Sincèrement, non. J'étais en général entre 7 et 7.5kg suivant le vélo utilisé et la course, ce qui ne me posait aucun problème. Je trouve que c'est bien d'avoir une limite (6.8kg), mais pour moi, vu ma taille, difficile de descendre plus bas.

Le plus important reste le poids du coureur plus que celui de son vélo.

3. Ton poids de 84kg avait-il une incidence sur tes choix matériels ?

Ce n'est pas vraiment à cause de mon poids, mais par exemple, je n'utilisais jamais de cintre carbone. Hormis sur le dernier Madone (voir test ici), j'ai toujours préféré utiliser un cintre aluminium, plus solide et rigide.

Mais c'est plus un choix personnel qu'un réel choix en fonction de mon poids.

4. Tu as été professionnel en 2001. Quelle amélioration matérielle t'a le plus marqué durant ta carrière ?

Indéniablement, le passage des cadres alu au cadre carbone. Le carbone n'a pas seulement permis d'avoir des vélos plus légers et avec des formes plus modernes.
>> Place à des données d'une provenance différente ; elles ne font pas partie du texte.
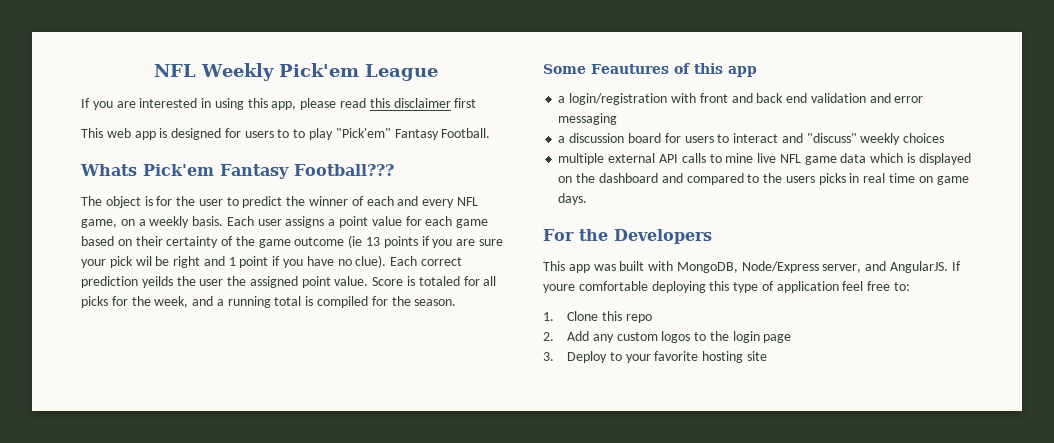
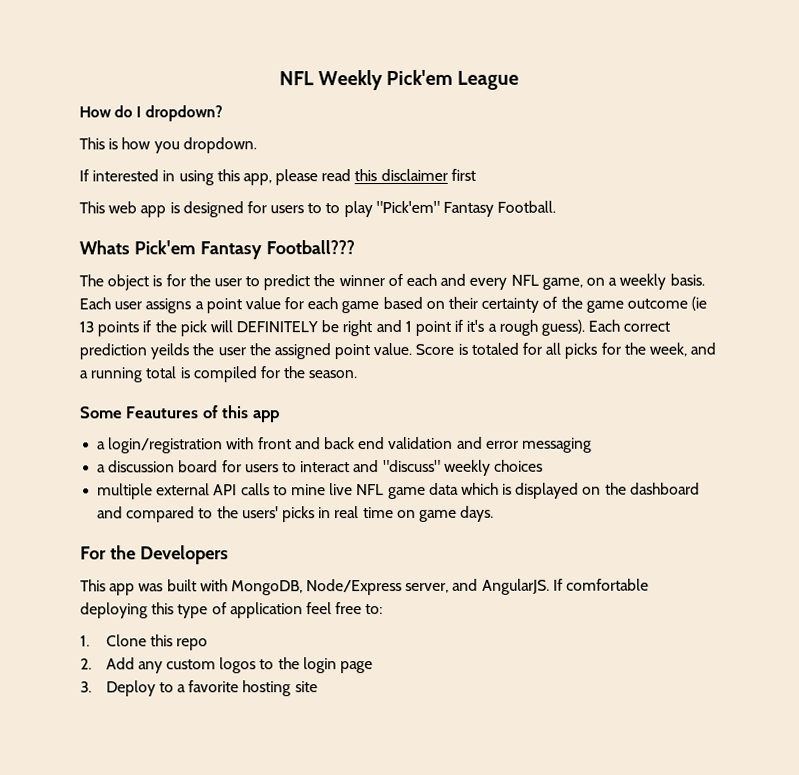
- If you are interested in using this app, please read this disclaimer first
+ How do I dropdown?
+ This is how you dropdown.
+ If interested in using this app, please read this disclaimer first
- Each user assigns a point value for each game based on their certainty of the game outcome (ie 13 points if you are sure your pick wil be right and 1 point if you have no clue).
+ Each user assigns a point value for each game based on their certainty of the game outcome (ie 13 points if the pick will DEFINITELY be right and 1 point if it's a rough guess).
- multiple external API calls to mine live NFL game data which is displayed on the dashboard and compared to the users picks in real time on game days.
+ multiple external API calls to mine live NFL game data which is displayed on the dashboard and compared to the users' picks in real time on game days.
- If youre comfortable deploying this type of application feel free to:
+ If comfortable deploying this type of application feel free to:
- 3. Deploy to your favorite hosting site
+ 3. Deploy to a favorite hosting site

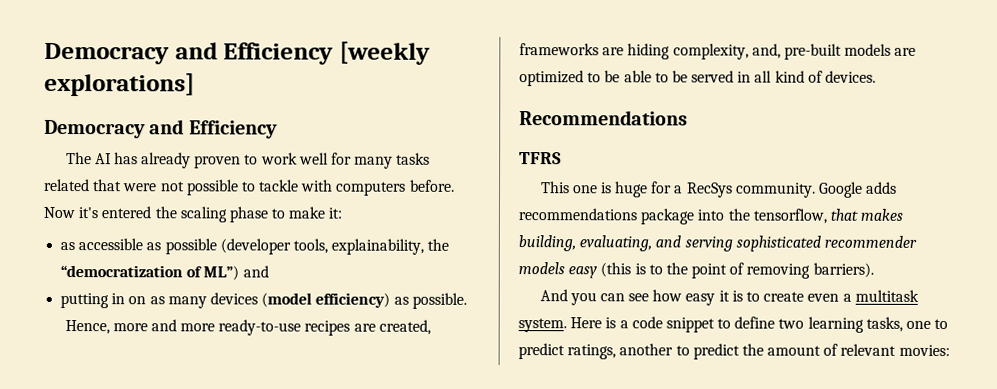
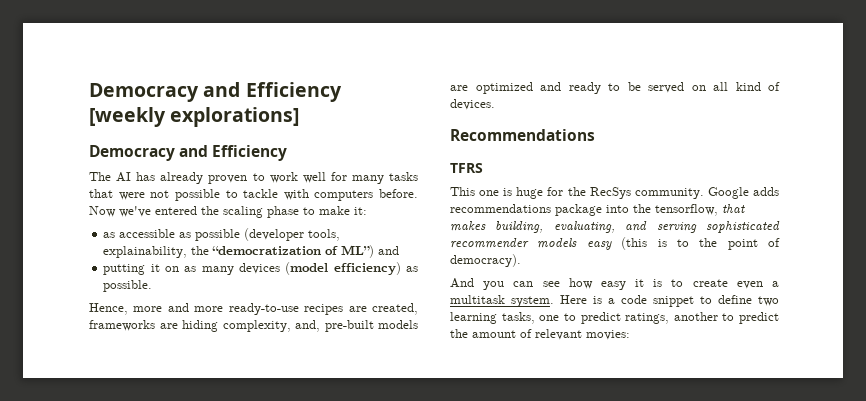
- The AI has already proven to work well for many tasks related that were not possible to tackle with computers before.
+ The AI has already proven to work well for many tasks that were not possible to tackle with computers before.
- Now it's entered the scaling phase to make it:
+ Now we've entered the scaling phase to make it:
- putting in on as many devices (model efficiency) as possible.
+ putting it on as many devices (model efficiency) as possible.
- Hence, more and more ready-to-use recipes are created, frameworks are hiding complexity, and, pre-built models are optimized to be able to be served in all kind of devices.
+ Hence, more and more ready-to-use recipes are created, frameworks are hiding complexity, and, pre-built models are optimized and ready to be served on all kind of devices.
- This one is huge for a RecSys community.
+ This one is huge for the RecSys community.
- Google adds recommendations package into the tensorflow, that makes building, evaluating, and serving sophisticated recommender models easy (this is to the point of removing barriers).
+ Google adds recommendations package into the tensorflow, that makes building, evaluating, and serving sophisticated recommender models easy (this is to the point of democracy).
Les vélos ont de suite été nettement plus réactifs et rigides.

Le carbone a grandement évolué en quelques années, à tel point que même sur Paris-Roubaix, on peut sans aucun problème utiliser des roues en carbone alors que pendant longtemps, les coureurs ont utilisé sur cette course des roues en aluminium.

Depuis que je fais du vélo, le matériel a beaucoup évolué et est devenu nettement plus technique.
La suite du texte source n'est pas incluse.